Vic beantwortet diese Frage so, wie sie es immer tut:
„Chaotisch.“
„Chaotisch? Warum?“
„Weil man nie weiß, zu was man selbst im Krieg wird.“
„Wie meinen Sie das?“
„Stellen Sie sich vor, Sie würden von morgens bis abends den Geruch verbrannter Menschen riechen müssen. Es gibt zwei Möglichkeiten: Entweder Sie kotzen nur noch oder es ist Ihnen irgendwann egal.“
Chris sieht Vic irritiert an.
„Schauen Sie nicht so. Der Krieg ist Teil unseres Lebens. Und wenn zu viele Menschen zusammenleben, dann führt das meist über kurz oder lang immer in die Katastrophe. Damit müssen wir leben.“
„Im Ernst? Ist das ihre Weltsicht?“
Ja, Mister-hellgrauer-Anzug, der nicht glauben kann, dass es in der Welt keinen Fortschritt gibt.
„Ja, ist es“, sagt Vic, zuckt mit den Schultern und dreht sich um, um auf den Auslöser ihrer Kamera zu drücken.
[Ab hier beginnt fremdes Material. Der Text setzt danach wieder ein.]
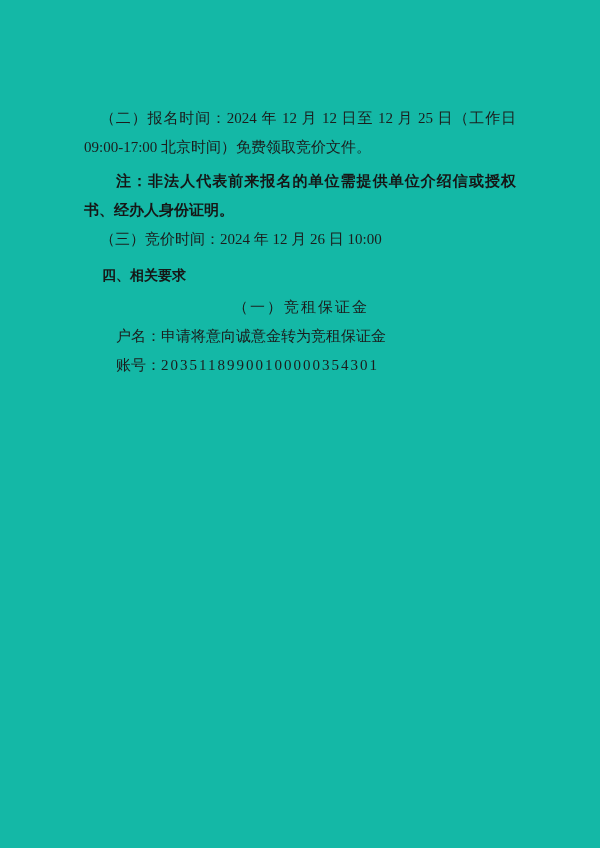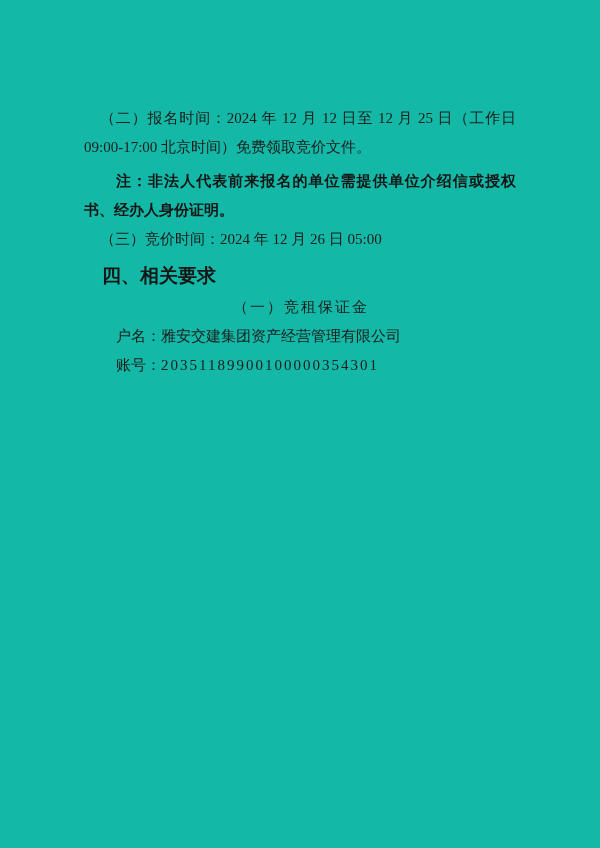--- a/index.html
+++ b/index.html
@@ -34,21 +34,21 @@
     text-justify: inter-character;
   }
   .bold {
     font-weight: 700;
     color: #161616;
   }
   .heading {
     margin: 0;
     font-family: "Liberation Sans", "DejaVu Sans", sans-serif;
     font-weight: 700;
-    font-size: 19px;
+    font-size: 14px;
     line-height: 29px;
     color: #161616;
   }
   
   .ind-a { text-indent: 16px; }   
   .ind-b { text-indent: 32px; }   
   .ind-c { text-indent: 10px; }   
   .ind-d { text-indent: 18px; }   
   .ind-e { text-indent: 2px; text-align: center; }    
   .ls2  { letter-spacing: 2px; }
@@ -63,26 +63,26 @@
 <body>
 
 <div class="page">
   <div class="content">
 
     <p class="para justify ind-a">（二）报名时间：2024 年 12 月 12 日至 12 月 25 日（工作日 09:00-17:00 北京时间）免费领取竞价文件。</p>
 
 
     <p class="para justify bold ind-b mt5">注：非法人代表前来报名的单位需提供单位介绍信或授权书、经办人身份证明。</p>
 
-    <p class="para ind-a">（三）竞价时间：2024 年 12 月 26 日 05:00</p>
+    <p class="para ind-a">（三）竞价时间：2024 年 12 月 26 日 10:00</p>
 
 
     <h2 class="heading ind-d mt7">四、相关要求</h2>
 
     <p class="para ind-e ls2 mt3">（一）竞租保证金</p>
 
 
-    <p class="para ind-b"><span>户名：</span><span>雅安交建集团资产经营管理有限公司</span></p>
+    <p class="para ind-b"><span>户名：</span><span>申请将意向诚意金转为竞租保证金</span></p>
 
     <p class="para ind-b"><span>账号：</span><span class="num">20351189900100000354301</span></p>
 
   </div>
 </div>
 
 </body></html>

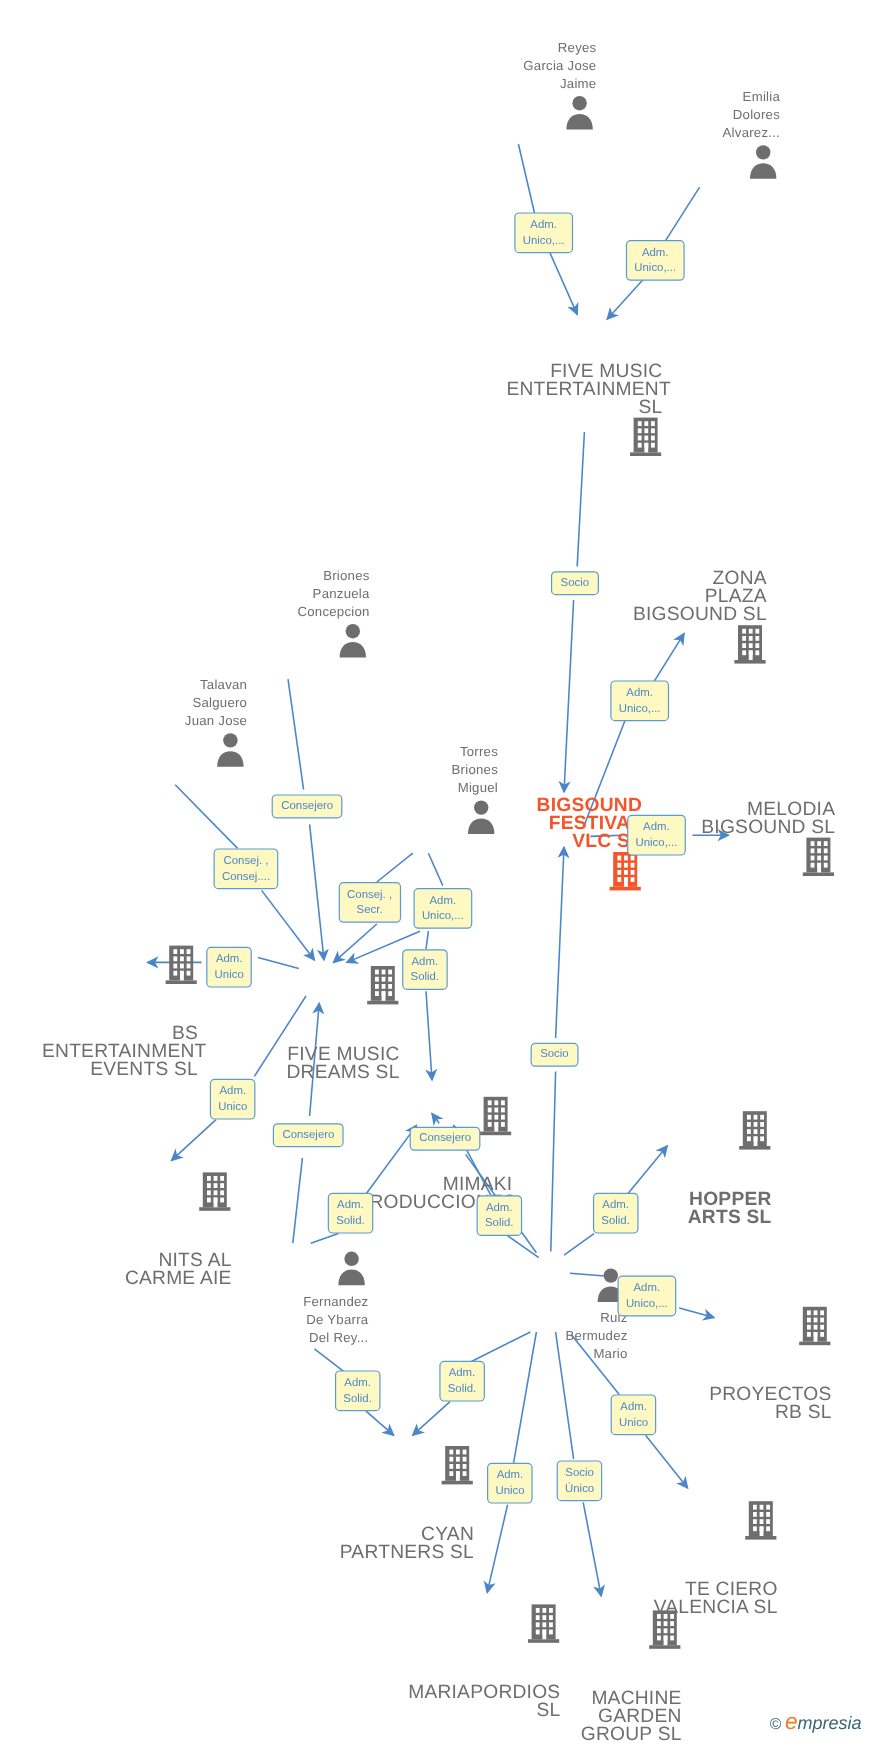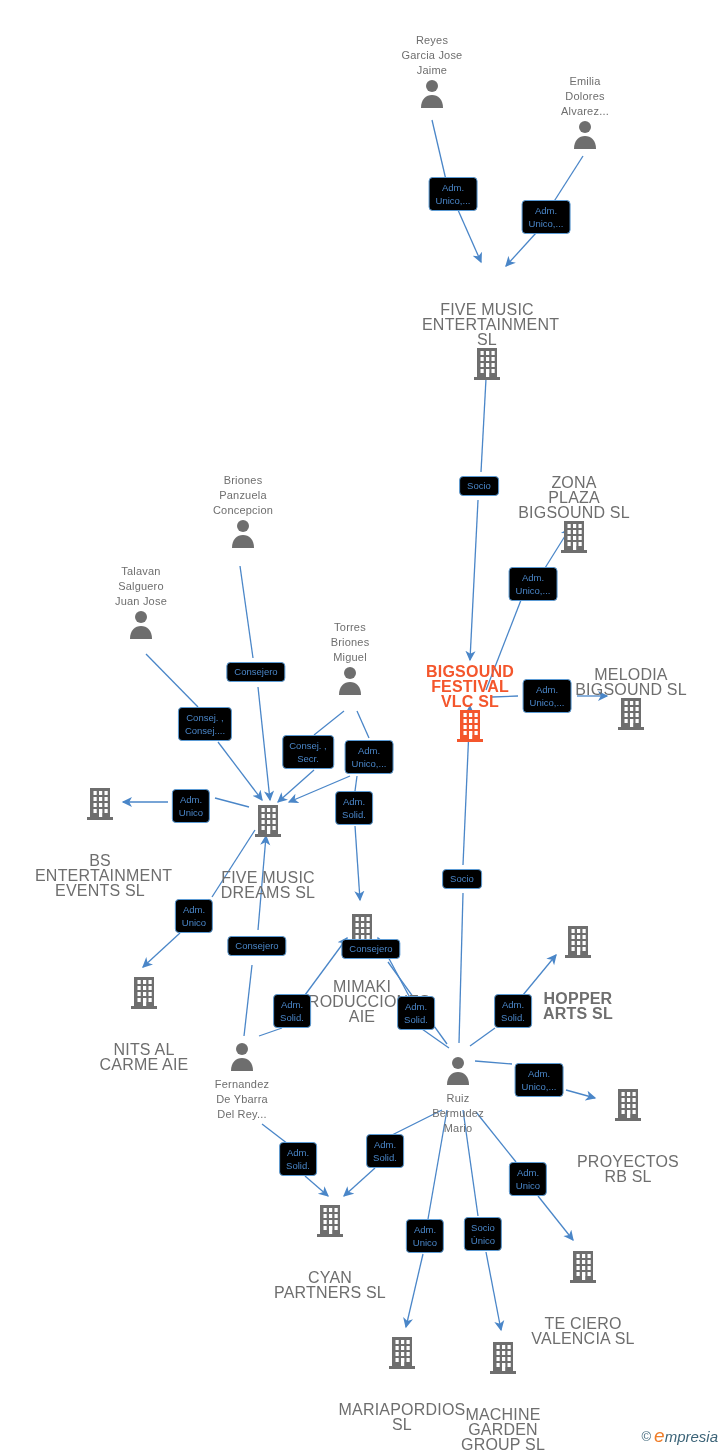--- a/index.html
+++ b/index.html
@@ -4,32 +4,32 @@
 <title>Corporate Relationship Graph</title>
 <style>
   html,body{margin:0;padding:0;background:#ffffff;}
   body{
     font-family:"Liberation Sans","DejaVu Sans",sans-serif;
     width:728px;height:1455px;position:relative;overflow:hidden;
   }
   #graph{position:absolute;left:0;top:0;width:728px;height:1455px;}
   svg.edges{position:absolute;left:0;top:0;width:728px;height:1455px;pointer-events:none;}
 
-  .node{position:absolute;transform:translate(-50%,0);text-align:center;width:130px;}
+  .node{position:absolute;transform:translate(-50%,0);text-align:right;width:130px;}
   .node .caption{
     font-size:11px;line-height:15px;color:#6e6e6e;letter-spacing:.2px;
     white-space:pre-line;
   }
   .node.company .caption{font-size:16px;margin-top:28px;}
   .node .glyph{display:block;margin:0 auto;}
 
   
   .rel{
     position:absolute;transform:translate(-50%,-50%);
-    border:1px solid #5b9bd5;border-radius:4px;background:#000000;
+    border:1px solid #5b9bd5;border-radius:4px;background:#fef9c3;
     color:#4a86c8;font-size:9.5px;line-height:13px;text-align:center;
     padding:3px 6px;white-space:pre-line;box-sizing:border-box;
   }
   .rel.one-line{line-height:12px;padding:3px 7px;}
 
   .watermark{
     position:absolute;right:10px;bottom:8px;display:flex;align-items:center;gap:3px;
     font-size:15px;color:#3c6478;font-style:italic;
   }
   .watermark .c{font-size:13px;font-style:normal;color:#3c6478;}
@@ -291,21 +291,21 @@
             <rect x="13" y="16" width="3.2" height="4" fill="#ffffff"></rect>
             <rect x="18.5" y="16" width="3.2" height="4" fill="#ffffff"></rect>
             <rect x="7.5" y="22" width="3.2" height="4" fill="#ffffff"></rect>
             <rect x="13" y="22" width="3.2" height="4" fill="#ffffff"></rect>
             <rect x="18.5" y="22" width="3.2" height="4" fill="#ffffff"></rect>
             <rect x="13" y="22" width="3.2" height="8" fill="#ffffff"></rect>
           </svg></div>
         <div class="caption">FIVE MUSIC
 DREAMS  SL</div>
       </div>
-      <div class="node company" style="left: 144px; top: 976px;">
+      <div class="node company" style="left: 128px; top: 976px;">
         <div class="glyph"><svg width="28" height="34" viewBox="0 0 28 34">
             <rect x="4" y="1" width="20" height="29" fill="#6e6e6e"></rect>
             <rect x="1" y="30" width="26" height="3" fill="#6e6e6e"></rect>
             <rect x="7.5" y="4" width="3.2" height="4" fill="#ffffff"></rect>
             <rect x="13" y="4" width="3.2" height="4" fill="#ffffff"></rect>
             <rect x="18.5" y="4" width="3.2" height="4" fill="#ffffff"></rect>
             <rect x="7.5" y="10" width="3.2" height="4" fill="#ffffff"></rect>
             <rect x="13" y="10" width="3.2" height="4" fill="#ffffff"></rect>
             <rect x="18.5" y="10" width="3.2" height="4" fill="#ffffff"></rect>
             <rect x="7.5" y="16" width="3.2" height="4" fill="#ffffff"></rect>

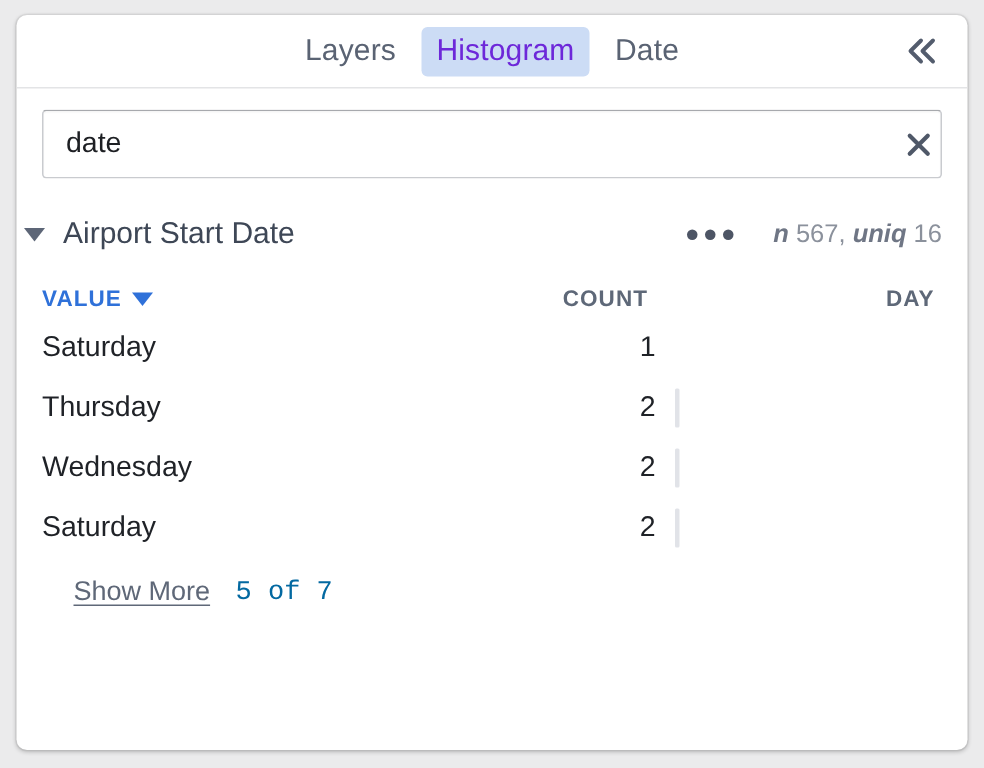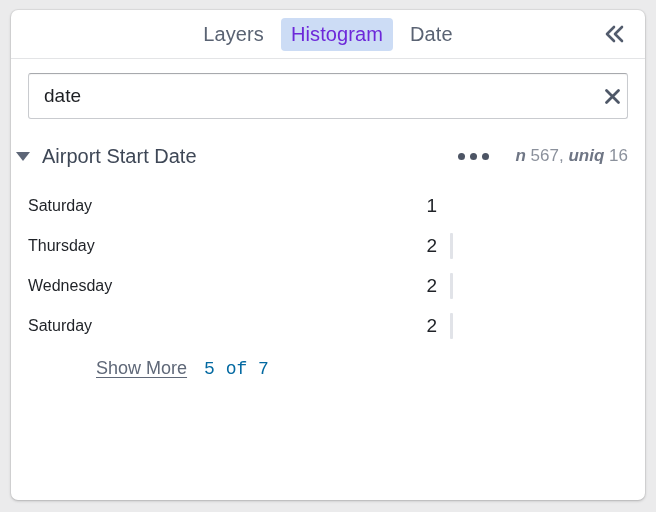--- a/index.html
+++ b/index.html
@@ -208,21 +208,21 @@
     text-align: right;
     padding-right: 5px;
   }
 
   .row {
     display: flex;
     align-items: center;
     height: 40px;
   }
   .cell-value {
-    font-size: 16px;
+    font-size: 19px;
     color: #1f2227;
     white-space: nowrap;
   }
   .cell-count {
     margin-left: auto;
     width: 185px;
     text-align: right;
     padding-right: 6px;
     font-size: 19px;
     color: #1f2227;
@@ -249,21 +249,21 @@
     box-sizing: border-box;
   }
   .bar span:last-child { border-right: 0; }
   .bar.sliver { background: #e1e3e8; border-radius: 1px; }
 
   
   .footer {
     display: flex;
     align-items: center;
     gap: 17px;
-    padding: 12px 17px 0 85px;
+    padding: 12px 17px 0 38px;
   }
   .show-more {
     font-size: 18px;
     color: #5f6878;
     text-decoration: underline;
     text-underline-offset: 3px;
     cursor: pointer;
   }
   .page-count {
     font-size: 18px;
@@ -309,20 +309,28 @@
       <i></i>
         <i></i>
         <i></i>
     </span>
     <span class="stats">
       <b>n</b><span>&nbsp;</span><span>567</span><span>,</span>&nbsp;<b>uniq</b>&nbsp;<span>16</span>
     </span>
   </div>
 
   <div class="table">
+    <div class="thead">
+      <span class="th th-value">
+        <span>VALUE</span>
+        <span class="sort-tri"></span>
+      </span>
+      <span class="th th-count">COUNT</span>
+      <span class="th th-day">DAY</span>
+    </div>
     <div id="rows">
         <div class="row">
           <span class="cell-value">Saturday</span>
           <span class="cell-count">1</span>
           <span class="cell-bar"></span>
         </div>
         <div class="row">
           <span class="cell-value">Thursday</span>
           <span class="cell-count">2</span>
           <span class="cell-bar">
Chris trinkt seinen Café Latte aus und beachtet die Frau nicht mehr, die er in seinem Kopf längst als „Kriegsfotografin“ abgestempelt hat. Eine Frau, die zu viel Hartes erlebt hat, um für Großstädte geeignet zu sein, für die man Rücksicht und Taktgefühl benötigt.
Er, der Personalabteilungen ständig berät, würde zumindest niemandem raten, sie einzustellen.
Er schaut auf die Uhr. Wenn er sich jetzt auf den Weg macht, könnte er vielleicht sogar vor Katja zu Hause sein.